(Change detection outputs)
◆ ◆ ◆ ◆ ◆ ◆ ◆
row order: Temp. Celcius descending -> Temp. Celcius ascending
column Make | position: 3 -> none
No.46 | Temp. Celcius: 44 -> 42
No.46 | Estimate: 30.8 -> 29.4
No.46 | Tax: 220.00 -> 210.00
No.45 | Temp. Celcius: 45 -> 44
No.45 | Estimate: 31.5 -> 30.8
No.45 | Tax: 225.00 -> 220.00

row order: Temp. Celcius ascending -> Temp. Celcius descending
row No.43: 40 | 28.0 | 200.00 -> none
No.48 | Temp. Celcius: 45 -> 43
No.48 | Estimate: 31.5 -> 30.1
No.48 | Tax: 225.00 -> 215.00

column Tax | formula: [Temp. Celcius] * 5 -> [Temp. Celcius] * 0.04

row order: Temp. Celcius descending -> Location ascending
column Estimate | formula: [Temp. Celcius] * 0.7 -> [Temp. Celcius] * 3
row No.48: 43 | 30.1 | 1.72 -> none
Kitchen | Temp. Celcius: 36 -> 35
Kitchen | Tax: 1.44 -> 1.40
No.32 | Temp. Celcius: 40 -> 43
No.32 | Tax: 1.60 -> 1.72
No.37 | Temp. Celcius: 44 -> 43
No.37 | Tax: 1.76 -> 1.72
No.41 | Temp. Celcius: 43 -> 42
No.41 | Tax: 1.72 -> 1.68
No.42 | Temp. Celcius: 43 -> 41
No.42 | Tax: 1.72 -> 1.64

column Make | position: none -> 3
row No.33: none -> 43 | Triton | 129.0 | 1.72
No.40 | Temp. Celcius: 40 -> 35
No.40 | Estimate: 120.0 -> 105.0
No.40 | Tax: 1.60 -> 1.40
◆ ◆ ◆ ◆ ◆ ◆ ◆
(ACTIVITY)
Each line of the data that includes "position" should be copied.

(ANSWER TO THIS PROBLEM)
column Make | position: 3 -> none
column Make | position: none -> 3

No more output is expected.